L’objectif était notamment de renforcer les capacités des jeunes afin de leur permettre de mieux jouer leur rôle dans la prévention des violences, la promotion du dialogue et la construction de sociétés plus pacifiques et résilientes. Les échanges ont également porté sur les résolutions 2250 du Conseil de sécurité des Nations unies, consacrée à la jeunesse, à la paix et à la sécurité, et 1325, relative à la participation des femmes dans les processus de paix et de sécurité.

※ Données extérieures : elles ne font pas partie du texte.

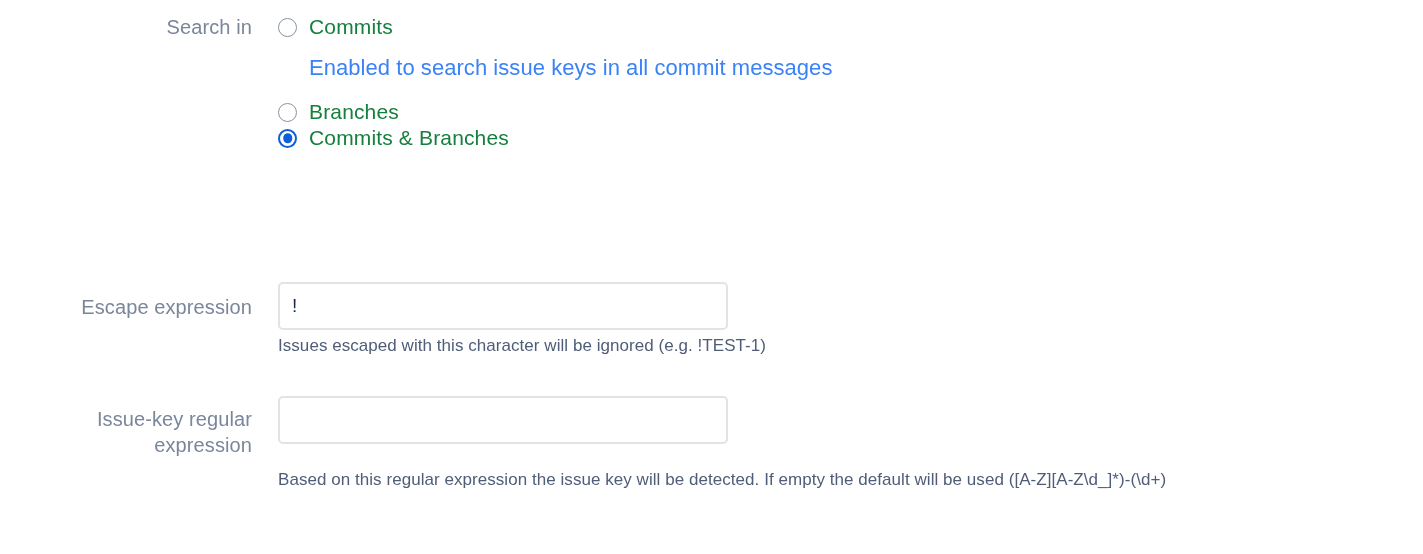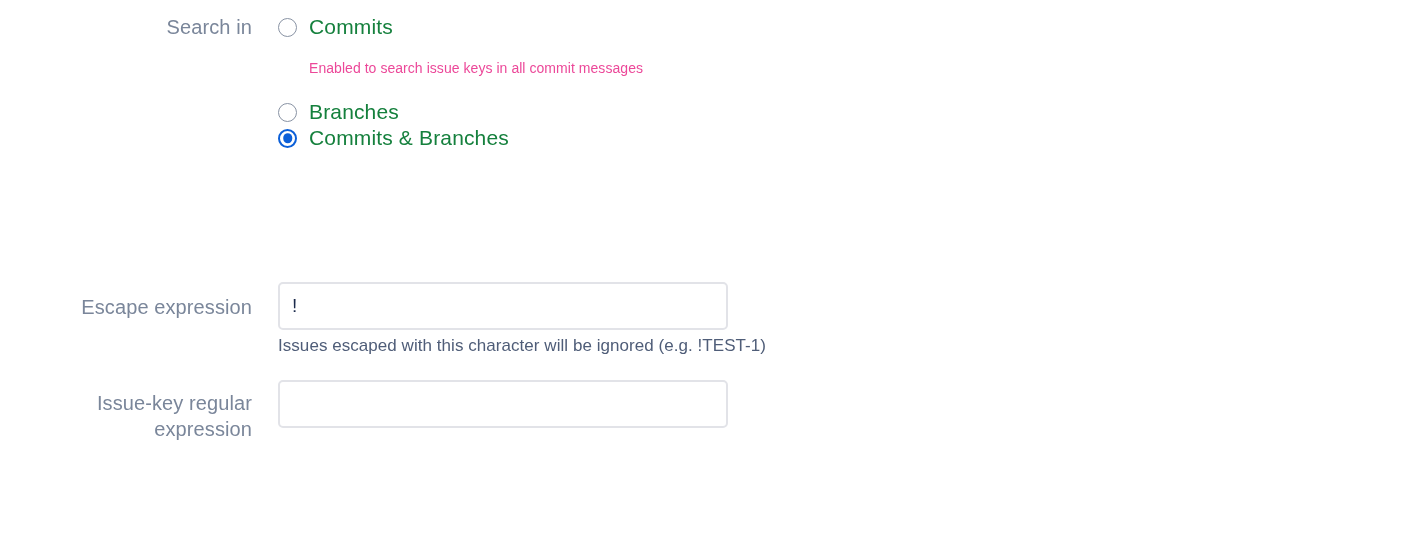--- a/index.html
+++ b/index.html
@@ -94,9 +94,9 @@
   }
 
   .radio-desc {
-    font-size: 14px;
+    font-size: 22px;
     line-height: 22px;
-    color: #ec4899;
+    color: #3b82f6;
     margin-left: 31px;
     letter-spacing: 0.05px;
   }

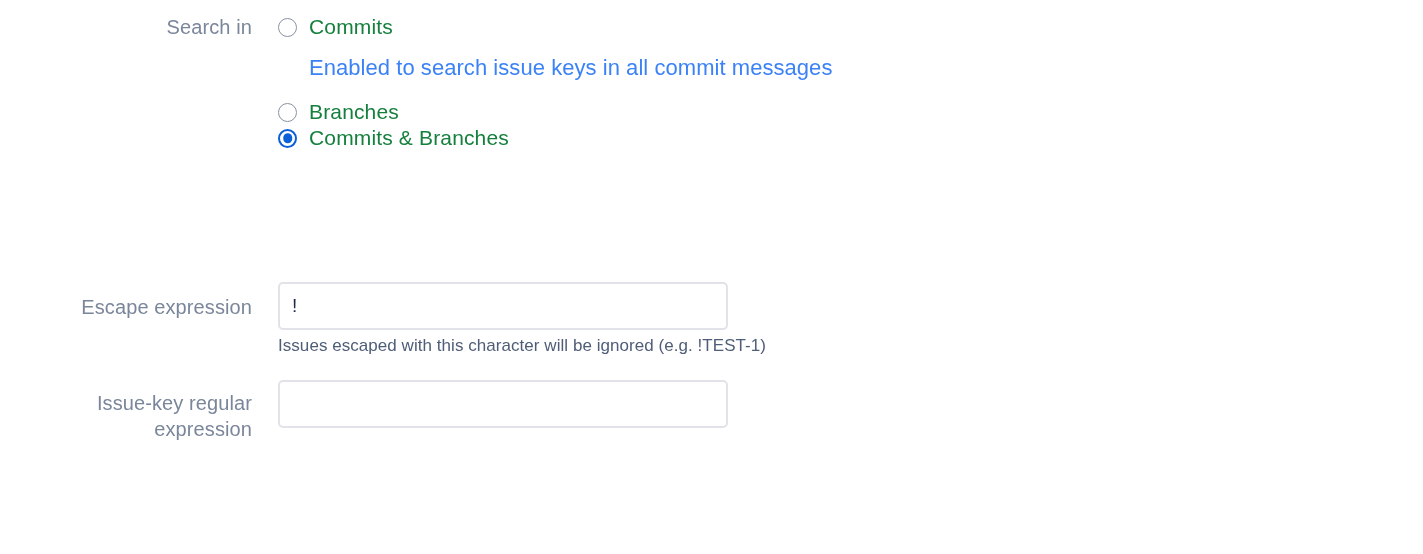--- a/index.html
+++ b/index.html
@@ -167,7 +167,7 @@
     </div>
   </div>
 
-  <div class="blk field-row" style="top:380px;">
+  <div class="blk field-row" style="top:396px;">
     <div class="field-label" style="padding-top:10px;">Issue-key regular expression</div>
     <div class="field-control">
       <input class="text-input" type="text" value="" style="">

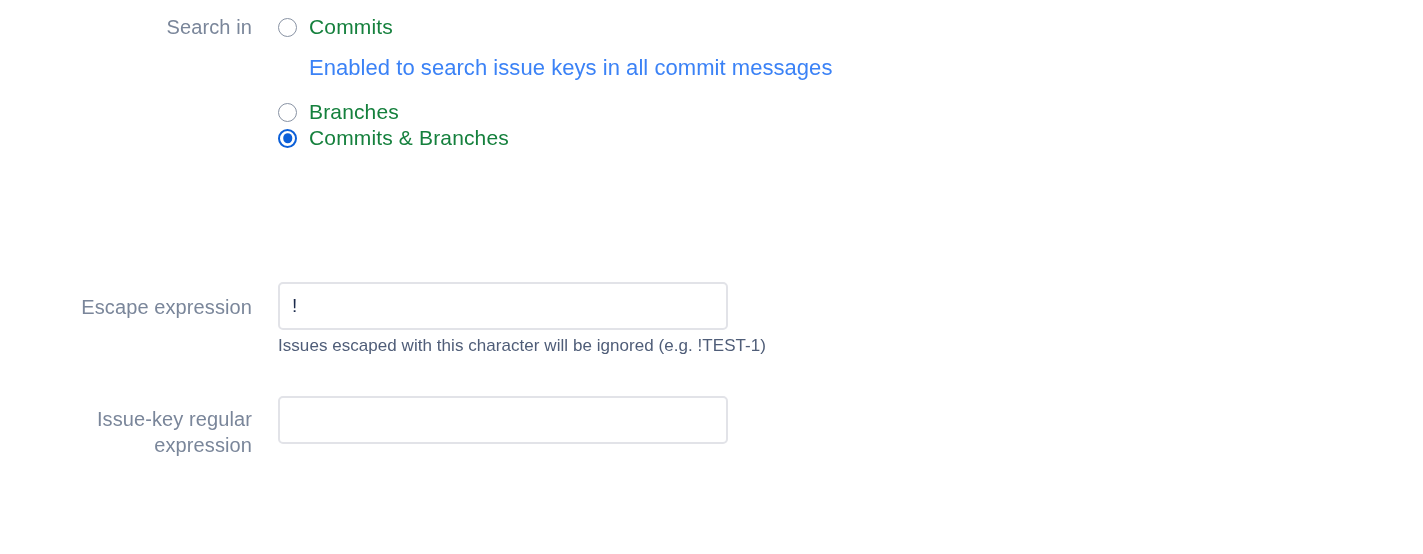--- a/index.html
+++ b/index.html
@@ -171,6 +171,7 @@
     <div class="field-label" style="padding-top:10px;">Issue-key regular expression</div>
     <div class="field-control">
       <input class="text-input" type="text" value="" style="">
+      <div class="help-text" style="margin-top:20px;">Based on this regular expression the issue key will be detected. If empty the default will be used ([A-Z][A-Z\d_]*)-(\d+)</div>
     </div>
   </div>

Au terme des travaux, les participants ont adopté un document dénommé « Résolutions de Bouaké 2026 ». Ce document se veut un outil de plaidoyer destiné à porter les recommandations de la jeunesse auprès des autorités gouvernementales et à renforcer la prise en compte de son rôle dans les politiques de paix, de sécurité et de prévention des conflits.
À travers cette septième édition, le Forum confirme ainsi sa vocation de cadre de dialogue et de mobilisation de la jeunesse ouest-africaine autour des enjeux de paix, de sécurité et de respect des droits de l’Homme.